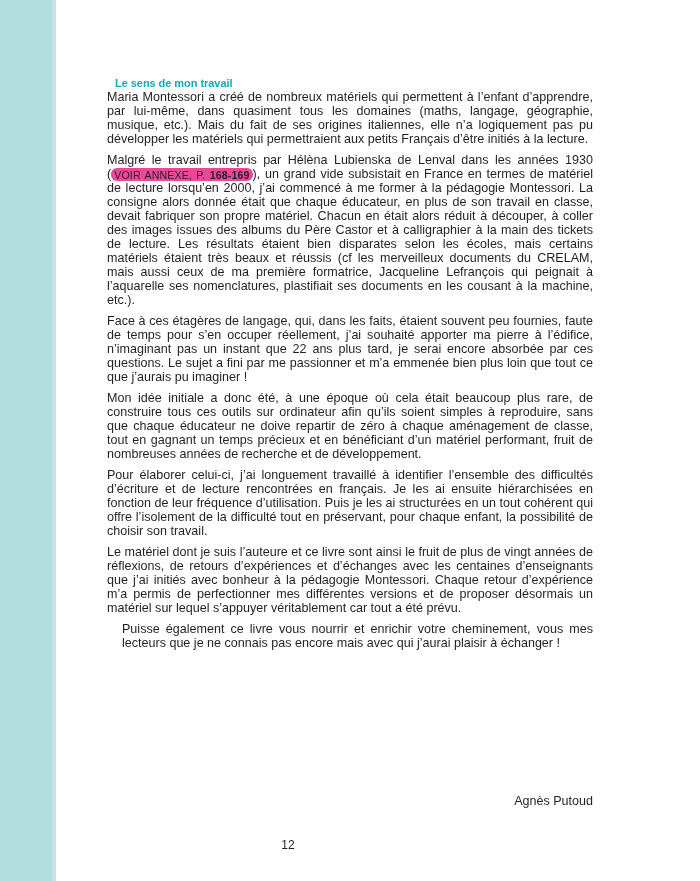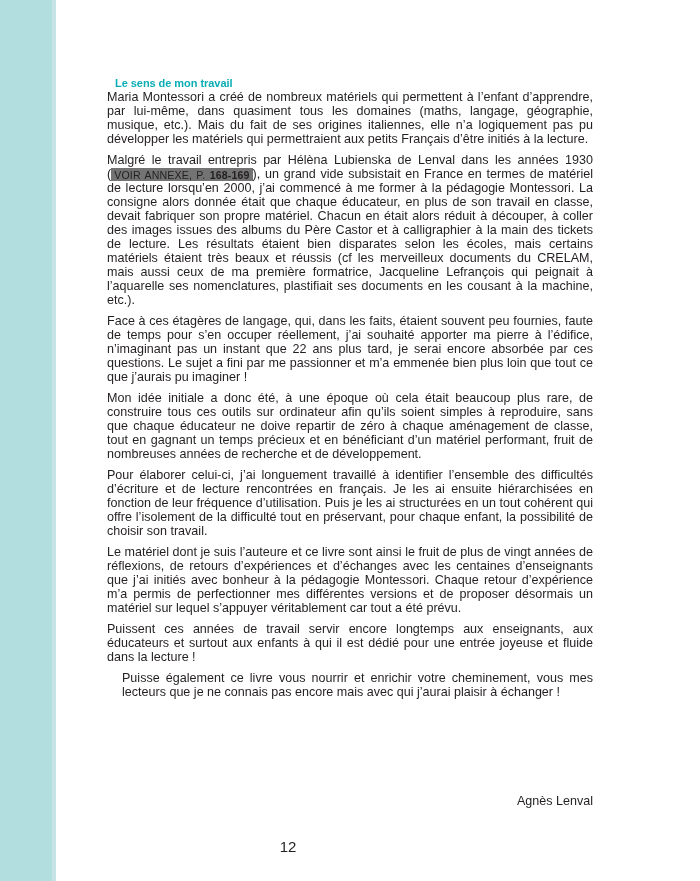--- a/index.html
+++ b/index.html
@@ -67,47 +67,48 @@
     text-align: justify;
     text-justify: inter-word;
     hyphens: manual;
     -webkit-hyphens: manual;
   }
   p.para:last-of-type {
     margin-bottom: 0;
     margin-left: 15px;
   }
   .annot {
-    background: #737373;
+    background: #ec4899;
     padding: 0.5px 3px 1px 3px;
     font-size: 10.6px;
     letter-spacing: 0.15px;
     color: #231f20;
     white-space: nowrap;
+    border-radius: 6px;
   }
   .annot b {
     font-weight: bold;
   }
   .signature {
     position: absolute;
     left: 0;
     width: 486px;
     top: 793px;
     text-align: right;
     font-size: 12.55px;
     line-height: 17.35px;
     color: #231f20;
   }
   .page-number {
     position: absolute;
     left: 0;
     width: 576px;
     top: 838px;
     text-align: center;
-    font-size: 15px;
+    font-size: 12px;
     color: #231f20;
   }
 </style>
 </head>
 <body>
 
 <div class="page">
 
   <div class="side-band"></div>
   <div class="side-band-edge"></div>
@@ -123,25 +124,24 @@
       <p class="para"><span>Malgré le travail entrepris par Hélèna Lubienska de Lenval dans les années 1930 (</span><span class="annot"><span>VOIR ANNEXE, P. </span><b>168-169</b></span><span>), un grand vide subsistait en France en termes de matériel de lecture lorsqu’en 2000, j’ai commencé à me former à la pédagogie Montessori. La consigne alors donnée était que chaque éducateur, en plus de son travail en classe, devait fabriquer son propre matériel. Chacun en était alors réduit à découper, à coller des images issues des albums du Père Castor et à calligraphier à la main des tickets de lecture. Les résultats étaient bien disparates selon les écoles, mais certains matériels étaient très beaux et réussis (cf les merveilleux documents du CRELAM, mais aussi ceux de ma première formatrice, Jacqueline Lefrançois qui peignait à l’aquarelle ses nomenclatures, plastifiait ses documents en les cousant à la machine, etc.).</span></p>
 
       <p class="para">Face à ces étagères de langage, qui, dans les faits, étaient souvent peu fournies, faute de temps pour s’en occuper réellement, j’ai souhaité apporter ma pierre à l’édifice, n’imaginant pas un instant que 22 ans plus tard, je serai encore absorbée par ces questions. Le sujet a fini par me passionner et m’a emmenée bien plus loin que tout ce que j’aurais pu imaginer !</p>
 
       <p class="para">Mon idée initiale a donc été, à une époque où cela était beaucoup plus rare, de construire tous ces outils sur ordinateur afin qu’ils soient simples à reproduire, sans que chaque éducateur ne doive repartir de zéro à chaque aménagement de classe, tout en gagnant un temps précieux et en bénéficiant d’un matériel performant, fruit de nombreuses années de recherche et de développement.</p>
 
       <p class="para">Pour élaborer celui-ci, j’ai longuement travaillé à identifier l’ensemble des difficultés d’écriture et de lecture rencontrées en français. Je les ai ensuite hiérarchisées en fonction de leur fréquence d’utilisation. Puis je les ai structurées en un tout cohérent qui offre l’isolement de la difficulté tout en préservant, pour chaque enfant, la possibilité de choisir son travail.</p>
 
       <p class="para">Le matériel dont je suis l’auteure et ce livre sont ainsi le fruit de plus de vingt années de réflexions, de retours d’expériences et d’échanges avec les centaines d’enseignants que j’ai initiés avec bonheur à la pédagogie Montessori. Chaque retour d’expérience m’a permis de perfectionner mes différentes versions et de proposer désormais un matériel sur lequel s’appuyer véritablement car tout a été prévu.</p>
 
-      <p class="para">Puissent ces années de travail servir encore longtemps aux enseignants, aux éducateurs et surtout aux enfants à qui il est dédié pour une entrée joyeuse et fluide dans la lecture !</p>
 
       <p class="para">Puisse également ce livre vous nourrir et enrichir votre cheminement, vous mes lecteurs que je ne connais pas encore mais avec qui j’aurai plaisir à échanger !</p>
 
     </div>
 
-    <div class="signature">Agnès Lenval</div>
+    <div class="signature">Agnès Putoud</div>
 
   </div>
 
   <div class="page-number">12</div>
 
 </div>
 
 </body></html>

━━━━━━━━━━━━━━━━━━━━

* TASK GOAL *
With the pictures excluded, the records are to be reproduced exactly.

* SOLUTION TO THE PROBLEM *
--- a/index.html
+++ b/index.html
@@ -67,47 +67,48 @@
     text-align: justify;
     text-justify: inter-word;
     hyphens: manual;
     -webkit-hyphens: manual;
   }
   p.para:last-of-type {
     margin-bottom: 0;
     margin-left: 15px;
   }
   .annot {
-    background: #737373;
+    background: #ec4899;
     padding: 0.5px 3px 1px 3px;
     font-size: 10.6px;
     letter-spacing: 0.15px;
     color: #231f20;
     white-space: nowrap;
+    border-radius: 6px;
   }
   .annot b {
     font-weight: bold;
   }
   .signature {
     position: absolute;
     left: 0;
     width: 486px;
     top: 793px;
     text-align: right;
     font-size: 12.55px;
     line-height: 17.35px;
     color: #231f20;
   }
   .page-number {
     position: absolute;
     left: 0;
     width: 576px;
     top: 838px;
     text-align: center;
-    font-size: 15px;
+    font-size: 12px;
     color: #231f20;
   }
 </style>
 </head>
 <body>
 
 <div class="page">
 
   <div class="side-band"></div>
   <div class="side-band-edge"></div>
@@ -123,25 +124,24 @@
       <p class="para"><span>Malgré le travail entrepris par Hélèna Lubienska de Lenval dans les années 1930 (</span><span class="annot"><span>VOIR ANNEXE, P. </span><b>168-169</b></span><span>), un grand vide subsistait en France en termes de matériel de lecture lorsqu’en 2000, j’ai commencé à me former à la pédagogie Montessori. La consigne alors donnée était que chaque éducateur, en plus de son travail en classe, devait fabriquer son propre matériel. Chacun en était alors réduit à découper, à coller des images issues des albums du Père Castor et à calligraphier à la main des tickets de lecture. Les résultats étaient bien disparates selon les écoles, mais certains matériels étaient très beaux et réussis (cf les merveilleux documents du CRELAM, mais aussi ceux de ma première formatrice, Jacqueline Lefrançois qui peignait à l’aquarelle ses nomenclatures, plastifiait ses documents en les cousant à la machine, etc.).</span></p>
 
       <p class="para">Face à ces étagères de langage, qui, dans les faits, étaient souvent peu fournies, faute de temps pour s’en occuper réellement, j’ai souhaité apporter ma pierre à l’édifice, n’imaginant pas un instant que 22 ans plus tard, je serai encore absorbée par ces questions. Le sujet a fini par me passionner et m’a emmenée bien plus loin que tout ce que j’aurais pu imaginer !</p>
 
       <p class="para">Mon idée initiale a donc été, à une époque où cela était beaucoup plus rare, de construire tous ces outils sur ordinateur afin qu’ils soient simples à reproduire, sans que chaque éducateur ne doive repartir de zéro à chaque aménagement de classe, tout en gagnant un temps précieux et en bénéficiant d’un matériel performant, fruit de nombreuses années de recherche et de développement.</p>
 
       <p class="para">Pour élaborer celui-ci, j’ai longuement travaillé à identifier l’ensemble des difficultés d’écriture et de lecture rencontrées en français. Je les ai ensuite hiérarchisées en fonction de leur fréquence d’utilisation. Puis je les ai structurées en un tout cohérent qui offre l’isolement de la difficulté tout en préservant, pour chaque enfant, la possibilité de choisir son travail.</p>
 
       <p class="para">Le matériel dont je suis l’auteure et ce livre sont ainsi le fruit de plus de vingt années de réflexions, de retours d’expériences et d’échanges avec les centaines d’enseignants que j’ai initiés avec bonheur à la pédagogie Montessori. Chaque retour d’expérience m’a permis de perfectionner mes différentes versions et de proposer désormais un matériel sur lequel s’appuyer véritablement car tout a été prévu.</p>
 
-      <p class="para">Puissent ces années de travail servir encore longtemps aux enseignants, aux éducateurs et surtout aux enfants à qui il est dédié pour une entrée joyeuse et fluide dans la lecture !</p>
 
       <p class="para">Puisse également ce livre vous nourrir et enrichir votre cheminement, vous mes lecteurs que je ne connais pas encore mais avec qui j’aurai plaisir à échanger !</p>
 
     </div>
 
-    <div class="signature">Agnès Lenval</div>
+    <div class="signature">Agnès Putoud</div>
 
   </div>
 
   <div class="page-number">12</div>
 
 </div>
 
 </body></html>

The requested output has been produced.